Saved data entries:
****************************************

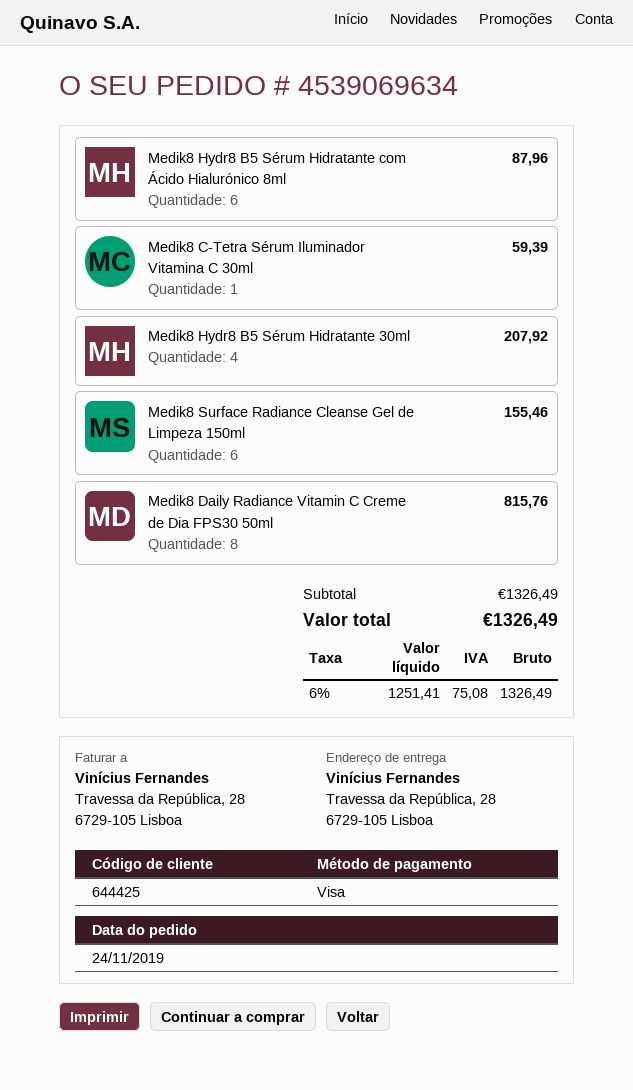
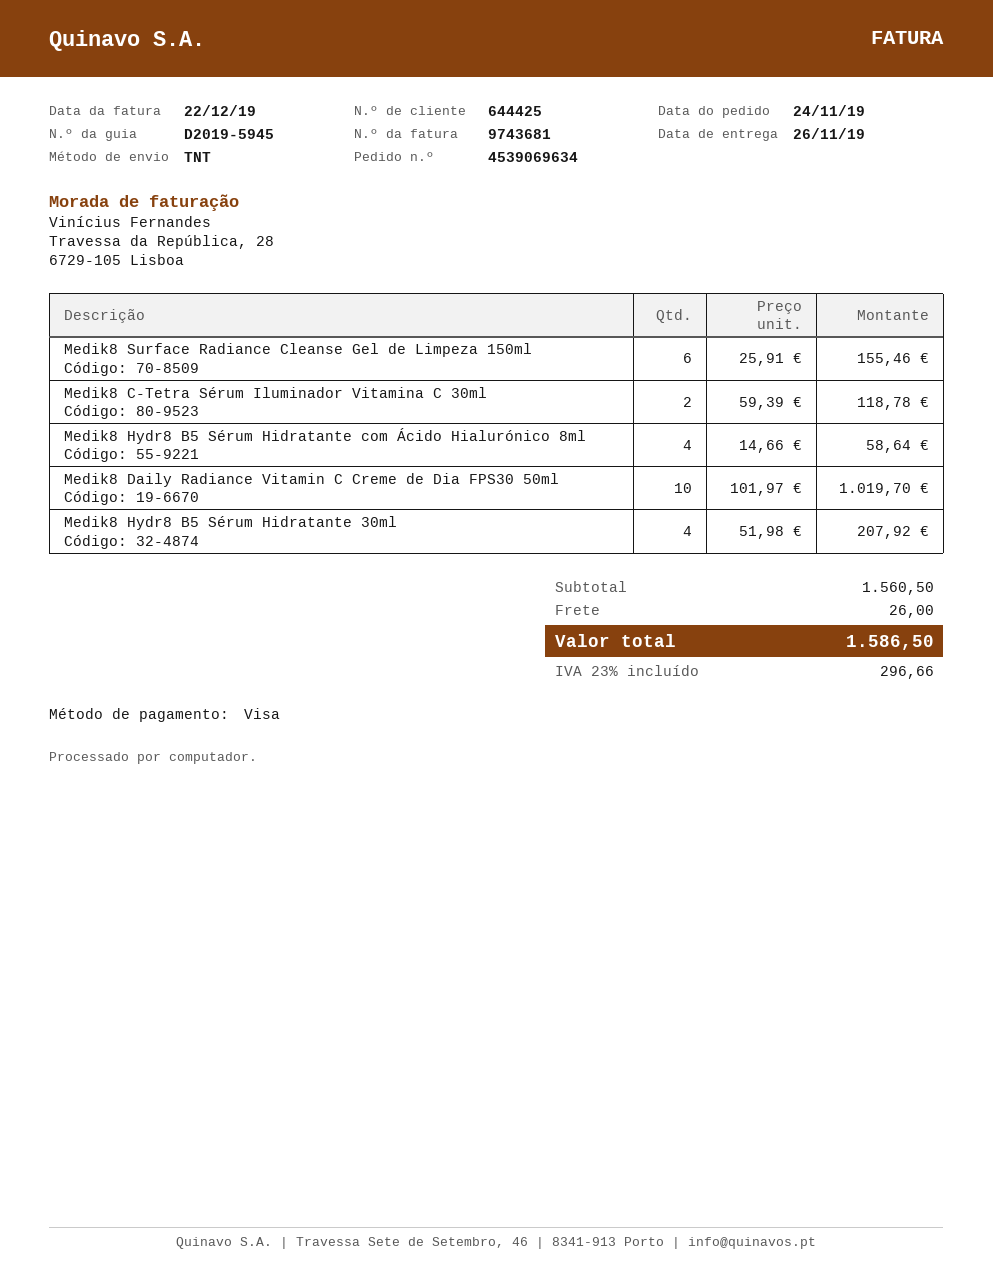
Medik8 Hydr8 B5 Sérum Hidratante com Ácido Hialurónico 8ml: 6 for 87.96 -> 4 for 58.64
Medik8 C-Tetra Sérum Iluminador Vitamina C 30ml: 1 for 59.39 -> 2 for 118.78
Medik8 Daily Radiance Vitamin C Creme de Dia FPS30 50ml: 8 for 815.76 -> 10 for 1019.70
subtotal: 1326.49 -> 1560.50
shipping: none -> 26.00
tax: 6% = 75.08 -> 23% = 296.66
total: 1326.49 -> 1586.50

****************************************

▶ **Your objective**:
Would you write out all of the records exactly, omitting the pictures?

▶ **Final answer**:
Medik8 Hydr8 B5 Sérum Hidratante com Ácido Hialurónico 8ml: 6 for 87.96 -> 4 for 58.64
Medik8 C-Tetra Sérum Iluminador Vitamina C 30ml: 1 for 59.39 -> 2 for 118.78
Medik8 Daily Radiance Vitamin C Creme de Dia FPS30 50ml: 8 for 815.76 -> 10 for 1019.70
subtotal: 1326.49 -> 1560.50
shipping: none -> 26.00
tax: 6% = 75.08 -> 23% = 296.66
total: 1326.49 -> 1586.50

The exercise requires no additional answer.